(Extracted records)
....................
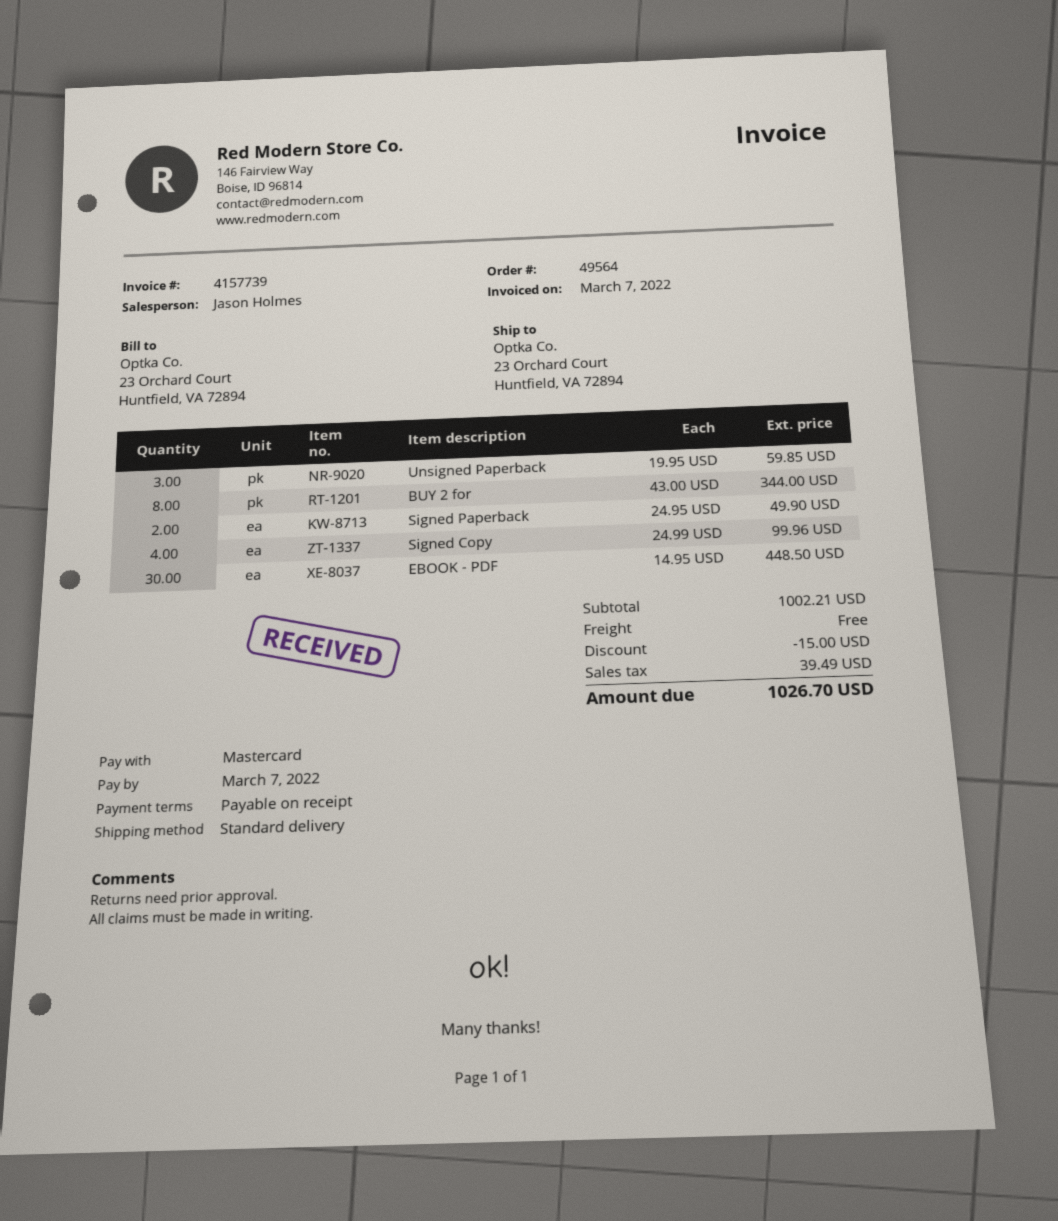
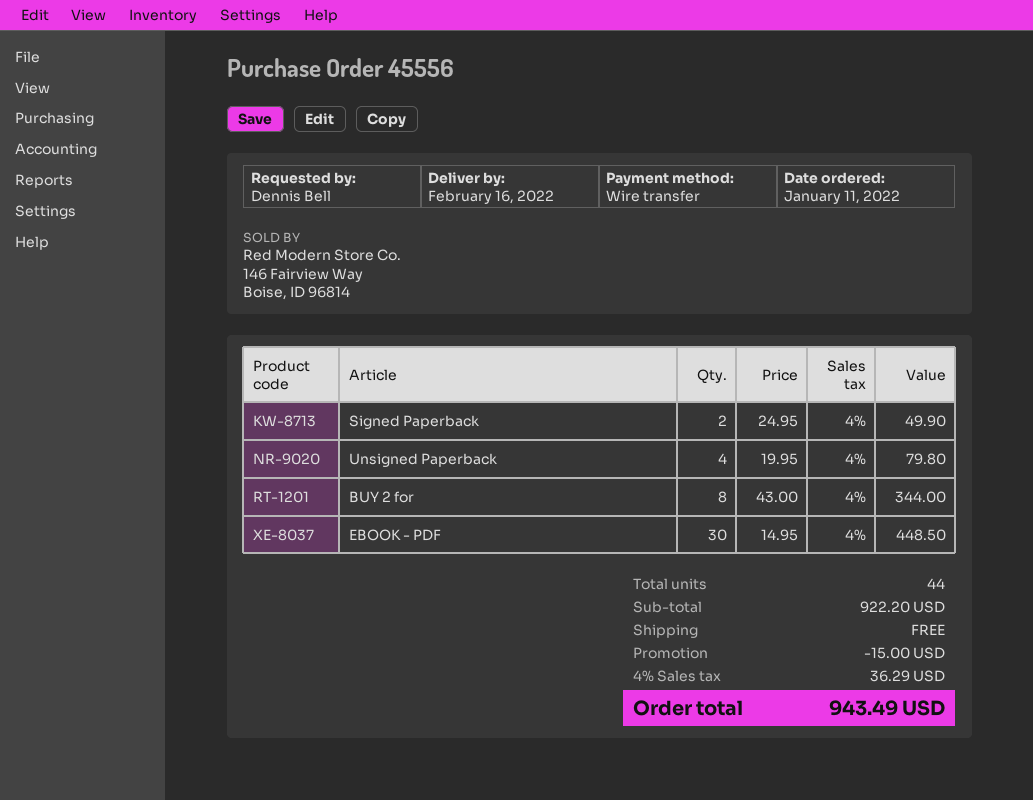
order number: 49564 -> 45556
payment method: Mastercard -> bank transfer
Unsigned Paperback: 3 x 19.95 = 59.85 -> 4 x 19.95 = 79.80
Signed Copy: 4 x 24.99 = 99.96 -> none
subtotal: 1002.21 -> 922.20
tax: 39.49 -> 36.29
total: 1026.70 -> 943.49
....................
*The task*. Each record above should be retyped exactly, with no pictures carried over.

*Response below*.
order number: 49564 -> 45556
payment method: Mastercard -> bank transfer
Unsigned Paperback: 3 x 19.95 = 59.85 -> 4 x 19.95 = 79.80
Signed Copy: 4 x 24.99 = 99.96 -> none
subtotal: 1002.21 -> 922.20
tax: 39.49 -> 36.29
total: 1026.70 -> 943.49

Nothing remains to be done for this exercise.